--- Data to process Enclosed Below ---

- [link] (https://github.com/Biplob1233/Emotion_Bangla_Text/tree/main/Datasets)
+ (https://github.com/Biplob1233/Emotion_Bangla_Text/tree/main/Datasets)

--- End of Enclosed Data to process ---
--- Data to process Enclosed Below ---

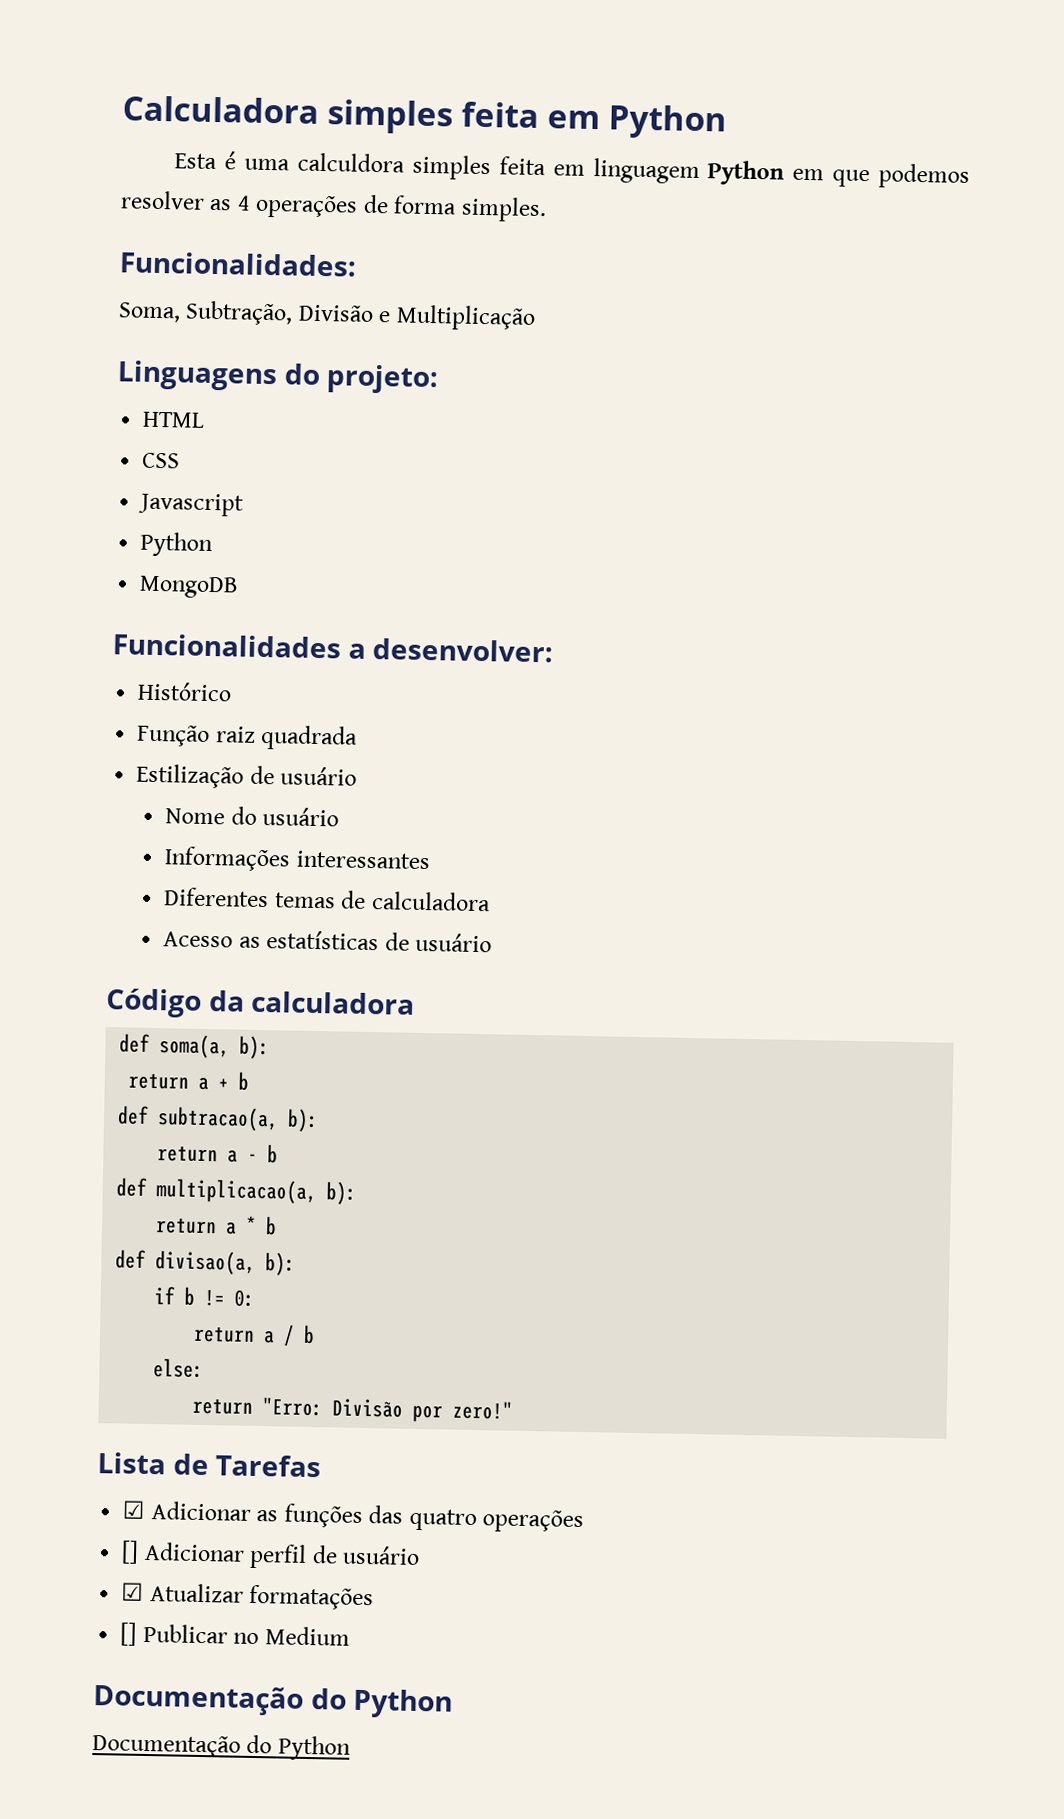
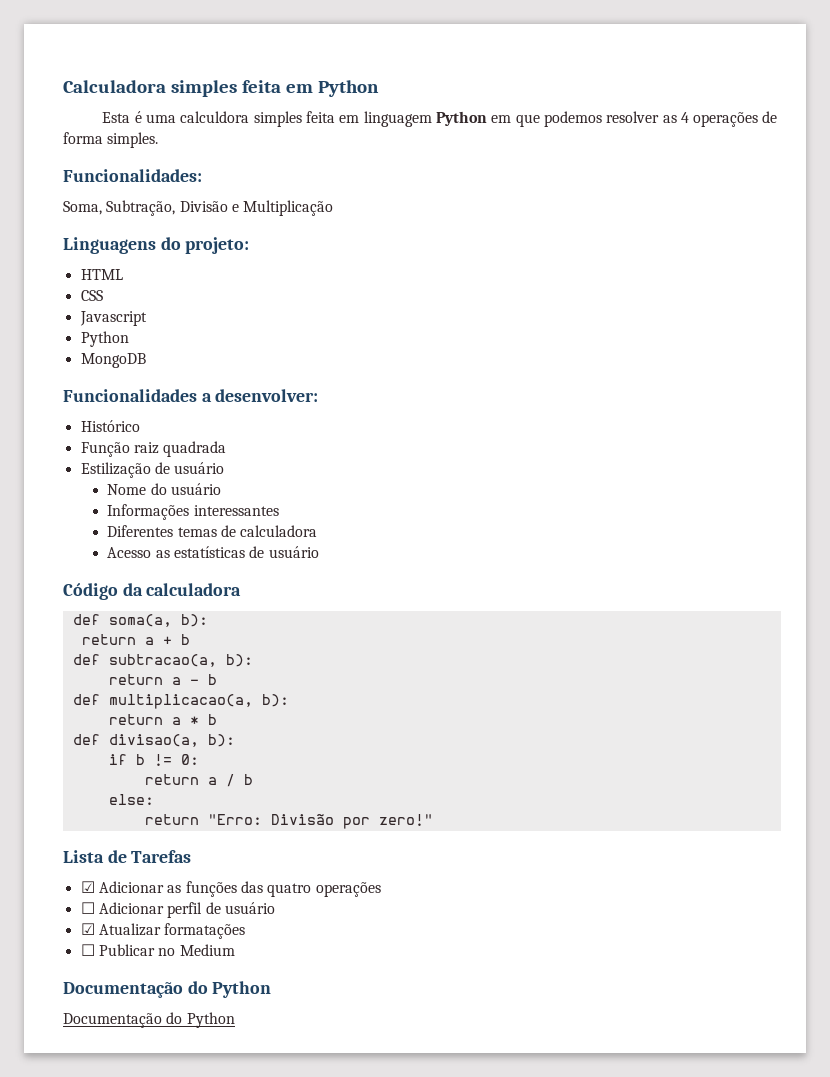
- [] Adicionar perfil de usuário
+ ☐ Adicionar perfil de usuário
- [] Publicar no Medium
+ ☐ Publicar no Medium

--- End of Enclosed Data to process ---

→ **Work order**:
Go through the entries and return each line where the word "usuário" occurs.

→ **Answer for this exercise**:
- [] Adicionar perfil de usuário
+ ☐ Adicionar perfil de usuário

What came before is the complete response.